Hoje eu queria falar sobre...
Hoje eu queria falar sobre… Hoje eu queria escrever uma crônica bem densa, algo bastante elaborado, juntar acontecimentos do micro e do macro mundo. Pensar nas grandes causas, nas grandes lutas. Das mulheres, das mulheres negras, das mulheres negras e empregadas domésticas e do trabalho não remunerado da dona de casa. Eu queria falar das 100.000 mortes por essa doença desgraçada e relacionar mês a mês com o deboche do presidente de quem votou nele, porque meu presidente é que ele não é. Eu não faço nada que ele manda, aliás, faço tudo ao contrário e penso que assim eu estou no caminho certo. Eu queria falar de esperança sem ser cliché, eu queria falar de amor correspondido, eu queria falar que meu coração está em paz. Eu queria escrever uma poesia que abordasse um tema bom e rimasse coisas de amor, com sol e banho de mar. Queria falar de como o corpo descansa no teu colo, como eu esqueço de te beijar quando você me beija porque eu me perco. Queria articular o pensamento de um livro que estou lendo com a situação do Brasil nos anos sessenta e correlacionar com o contemporâneo. Queria falar sobre o que é ser contemporâneo e da alegria que é dividir o mesmo momento de vida com Chico, Caetano, com meu pai, com minha mãe e meu sobrinho. Queria falar das gracinhas dele que são inteligentíssimas, cheias de personalidade e de como é massa ver um ser humano se formando. Queria falar que farei uma viagem na semana que vem pra Paris, ou pra Sardenha, Maldivas, não importa, queria escrever sobre liberdade de ir e vir sem medo e sem máscara. Queria falar sobre a desigualdade social, de gênero e racial. Eu queria falar que fui na manicure fazer o pé depois de cinco meses e que a moça que faz massagem em mim veio aqui e que ela já pôde voltar a trabalhar, porque ela ama demais o que ela faz e deve estar sofrendo. Ela ama cuidar. Queria falar das pessoas que amam cuidar e de como tem gente egoísta no mundo. Queria falar da injustiça com as pessoas que trabalham sem carteira assinada e não vão poder se aposentar tão cedo. Queria falar de saúde e de celebração da vida. Queria falar dos planos pro Natal e Réveillon. Queria falar que vai ter carnaval sim e que Ele Não! Queria falar que minhas aulas vão voltar e que eu vou poder voltar pro Rio de Janeiro, pra sala de aula, pra vida que eu tinha escolhido em 2020.

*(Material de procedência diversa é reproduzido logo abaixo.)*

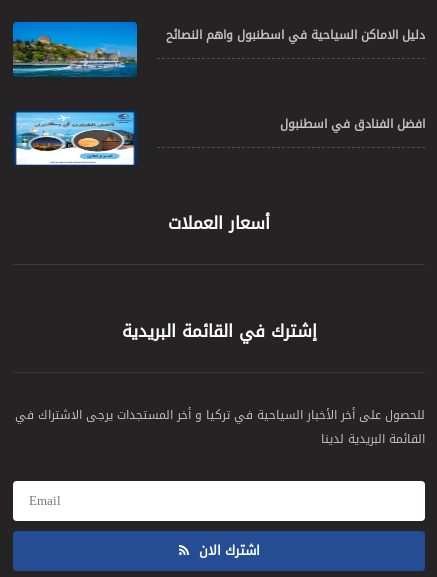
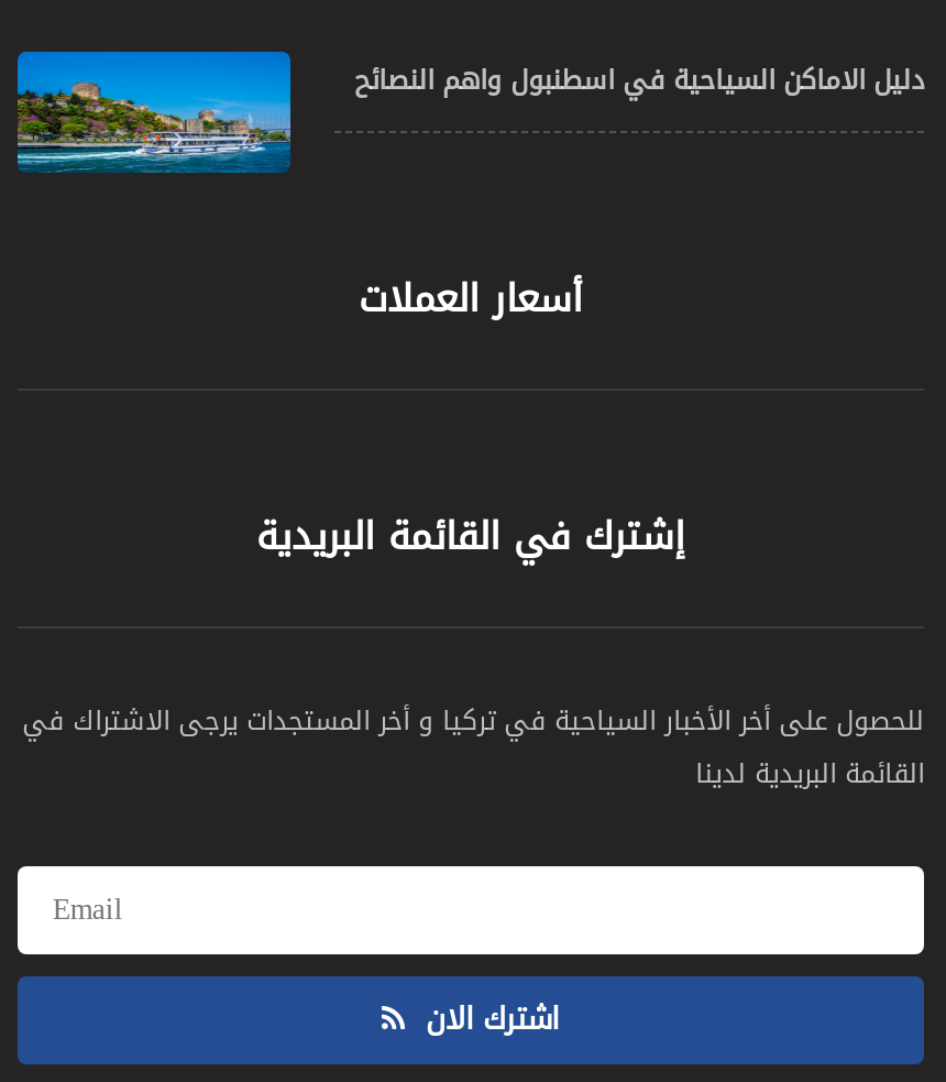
[13,112,137,166] [image] -> none
[276,113,425,135] افضل الفنادق في اسطنبول -> none

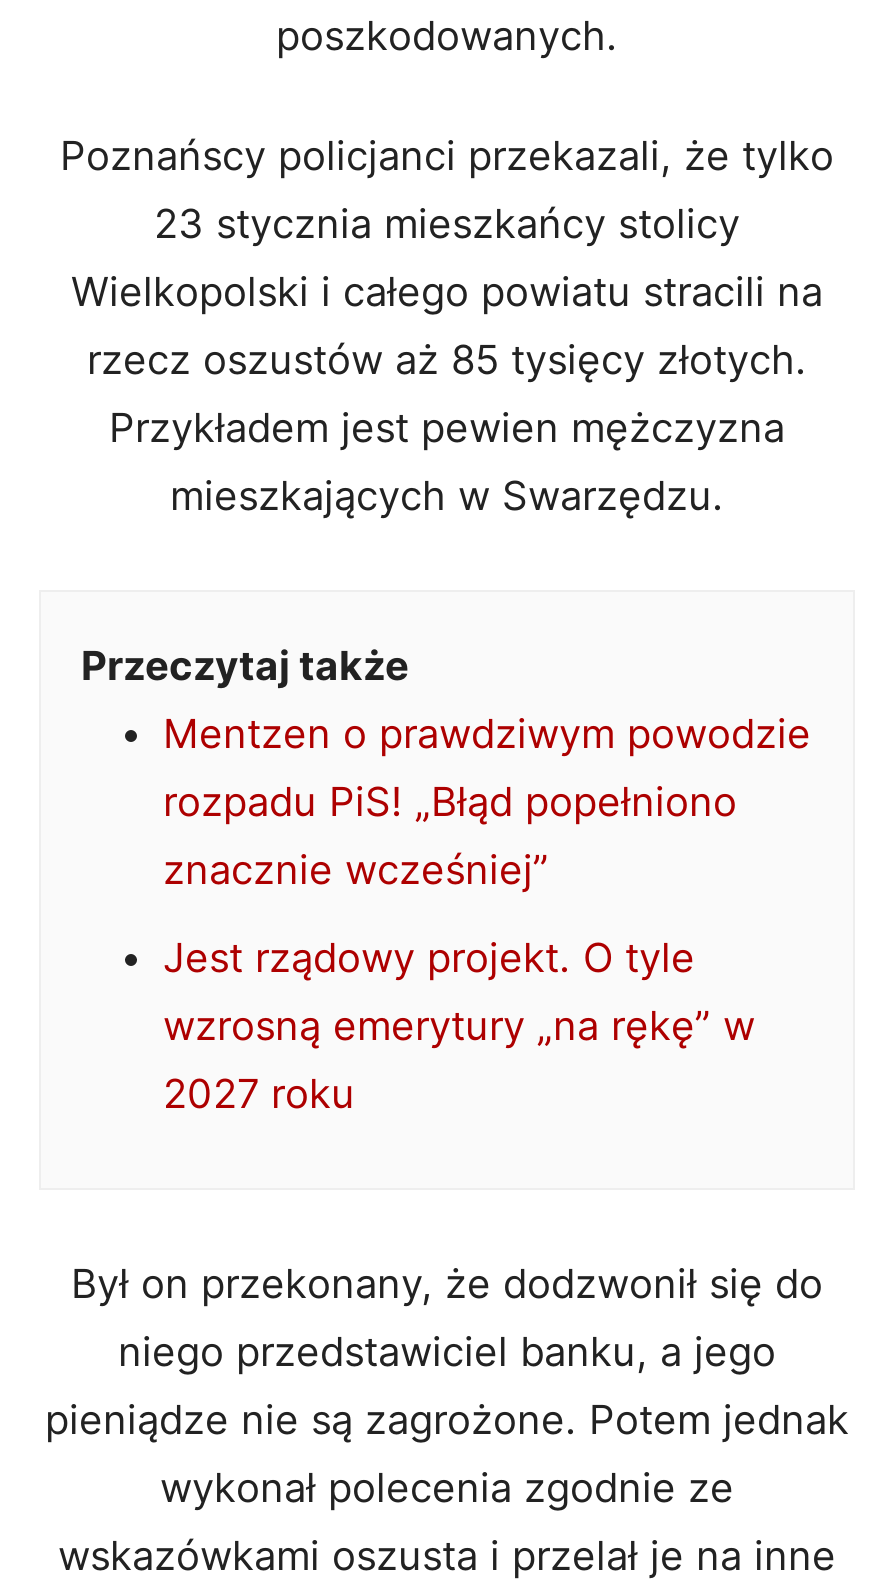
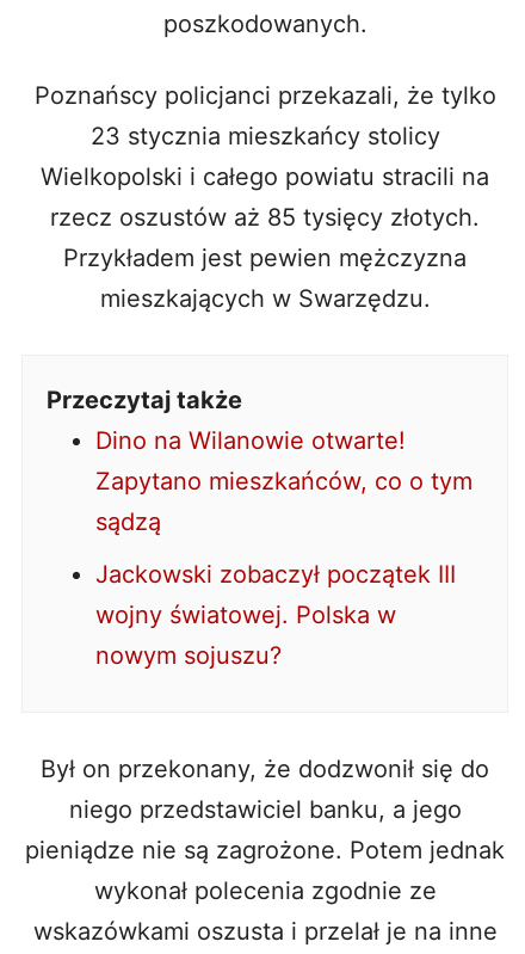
[163,709,811,893] Mentzen o prawdziwym powodzie | rozpadu PiS! „Błąd popełniono | znacznie wcześniej” -> [95,426,472,536] Dino na Wilanowie otwarte! | Zapytano mieszkańców, co o tym | sądzą
[163,933,755,1117] Jest rządowy projekt. O tyle | wzrosną emerytury „na rękę” w | 2027 roku -> [95,560,456,669] Jackowski zobaczył początek III | wojny światowej. Polska w | nowym sojuszu?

Mas hoje eu estou exausta e não tenho condições de falar nada. Por isso eu escrevo. Escrever é o meu grito em silêncio – uma prima me mandou essa frase e eu acho que é isso mesmo. Corpo cansado de quase não se mexer, mas de sentir tudo isso (e mais) que eu não posso, não consigo, não tenho força pra falar hoje. Até semana que vem.